Einstein aveva scoperto —e oggi la neuro-scienza lo conferma— che il momento tra la veglia e il sonno, chiamato fase ipnagogica, è una miniera d’oro per la creatività. Il cervello inizia a generare idee brillanti, immagini vivide, connessioni imprevedibili… che però spesso dimentichiamo appena ci addormentiamo del tutto.

Einstein interrompeva apposta quel momento. Non voleva perdere quella scintilla. Gli bastavano pochi secondi di ispirazione per accendere una nuova idea.

La cosa più sorprendente? Anche artisti come Dalí e scrittori come Edison lo facevano.

Oggi, alcuni ricercatori hanno replicato questo metodo con risultati affascinanti: maggior produttività, idee più creative, sogni più vividi e una memoria più acuta.

Quindi, se un giorno vedi qualcuno appisolarsi con una chiave in mano… forse non è pazzo.

Forse è a un passo da scoprire qualcosa di geniale. >>

Dopo aver letto questo testo ho pensato immediatamente al Bagno di Gong: questa pratica oltre che promuovere Benessere e Rilassamento agisce facendo sì che la mente si faccia da parte per lasciar spazio alla Comunicazione con il Sé più profondo, tant’è vero che si possono visualizzare o percepire ricordi o ricevere messaggi o intuizioni.

Il Suono e le Vibrazioni dei Gong e delle Campane Tibetane inducono ad uno stato vibrazionale di Onde Theta: le onde del rilassamento profondo.

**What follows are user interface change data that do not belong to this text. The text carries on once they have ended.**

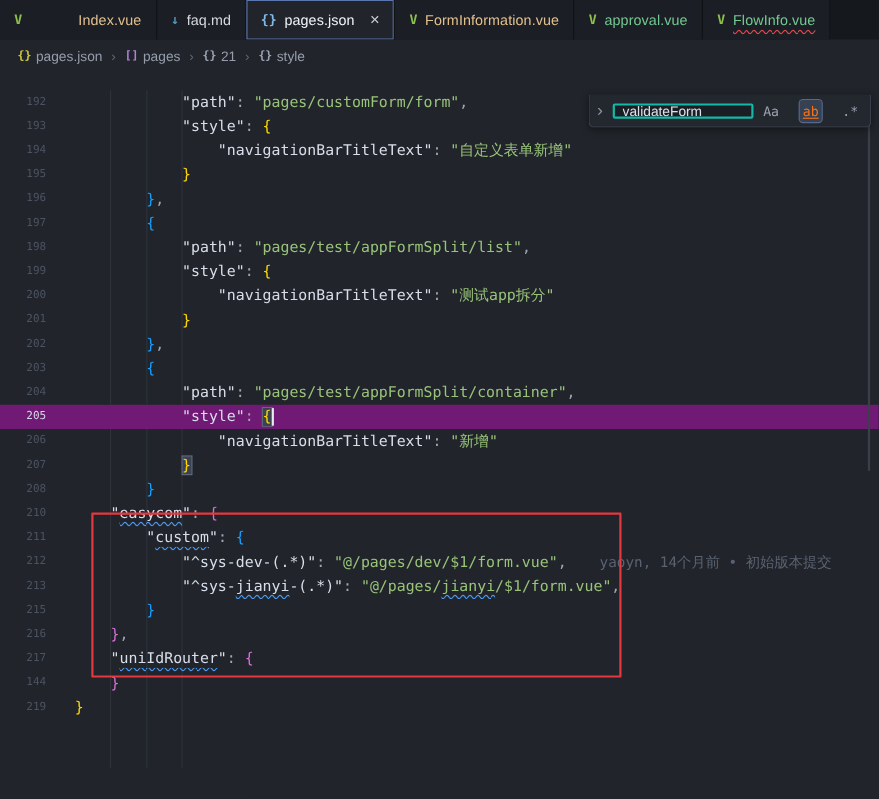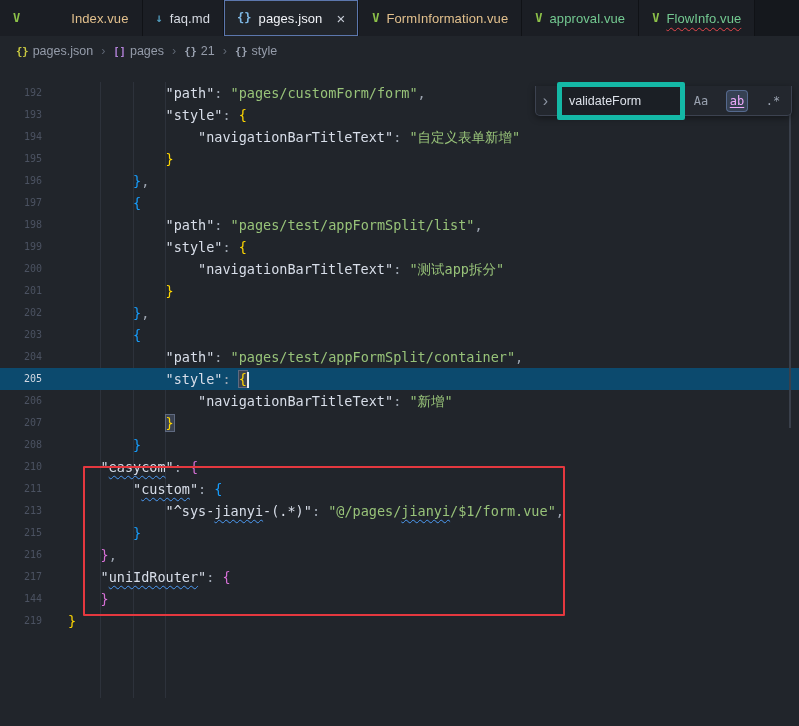"validateForm" .find-input { border: 5px solid #14b8a6 -> 2px solid #14b8a6; height: 38px -> 14px }
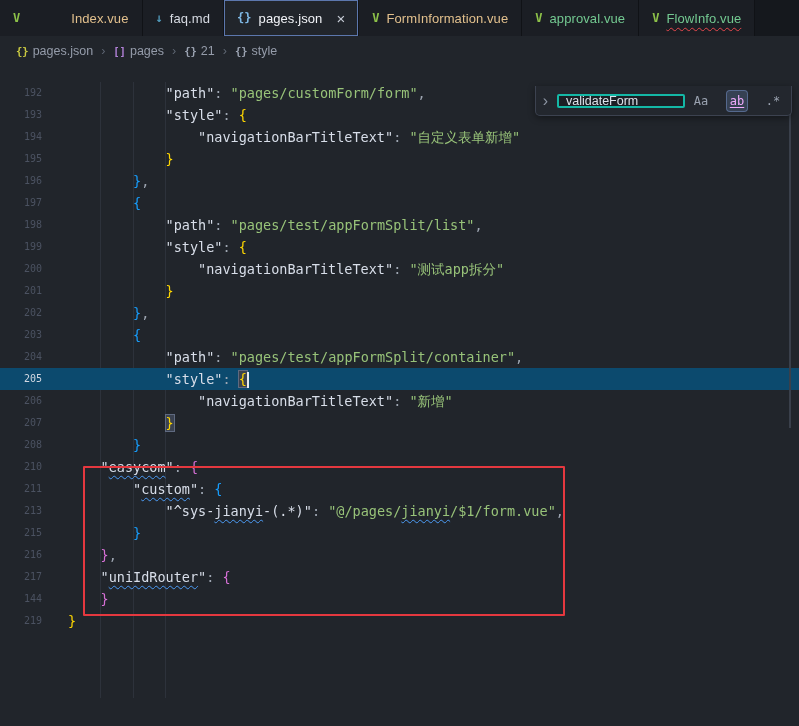"ab" .toggle.on { color: #f0abfc -> #f97316 }
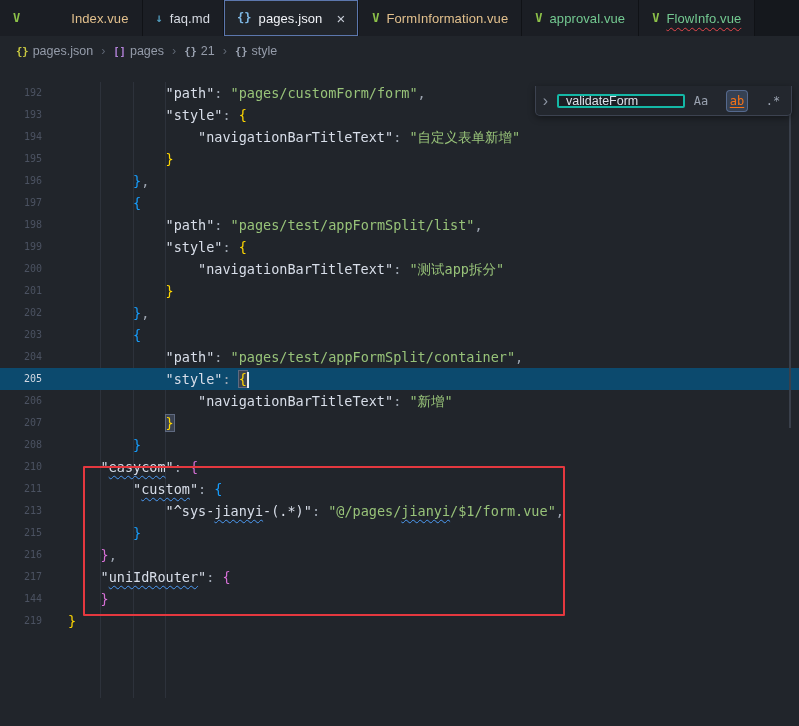"205" .line.current { background: #0c4a6e -> #701a75 }
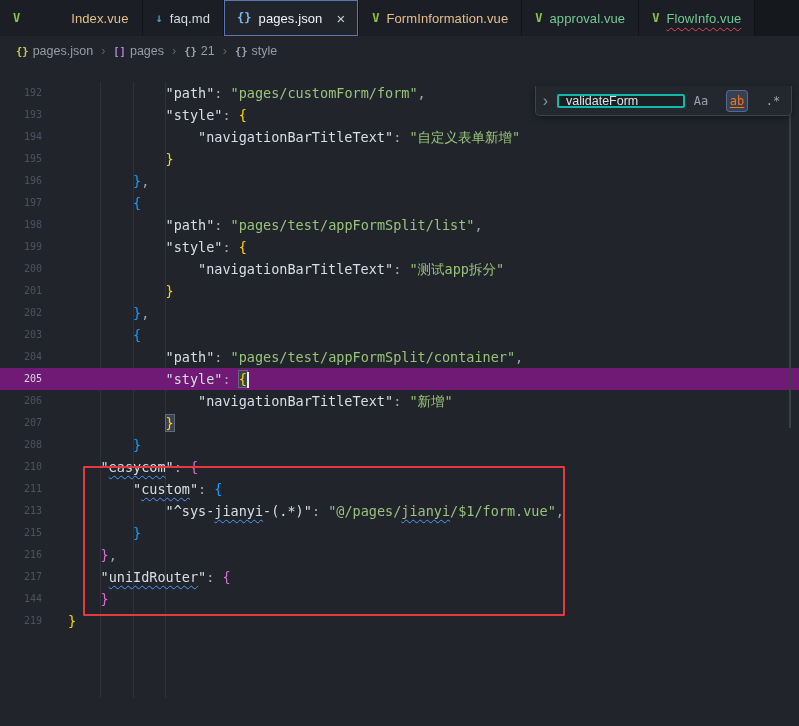"212" div.line { html: none -> <div> <span>212</span> <div><span> </span><span>"^sys-dev-(.*)"</span><span>: </span><span>"@/pages/dev/$1/form.vue"</span><span>,</span><span>yaoyn, 14个月前 • 初始版本提交</span></div> </div> }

Solitamente in stato di dormiveglia, quello stato di cui parla l’articolo, si registrano queste onde e si distinguono dalle onde del sonno e della veglia.

In effetti diverse persone raccontano di “viaggi” e percezioni durante i Bagni di Gong ed intuizioni ed emozioni molto coinvolgenti.

Quello stato di Rilassamento Profondo permette proprio di reincontrare Sé stessi in profondità, occuparsi di qualcosa che cerca di emergere in superficie di cui si ha bisogno di liberarsi o di cui si ha bisogno per vivere al meglio la propria vita.

Durante il nostro percorso spirituale abbiamo incontrato diverse “tecniche” e “pratiche” alcune interessanti, altre meno, ma quando abbiamo incontrato i Suoni ci siamo innamorati: una Coccola delicata che senza sforzo mentale (anzi la mente viene esclusa in quei momenti) permette balzi evolutivi meravigliosi. Naturalmente non fanno tutto da soli, c’è apertura alla crescita ed impegno da parte nostra, ma il tutto diventa più leggero e facile quando il proprio percorso è accompagnato dai Suoni.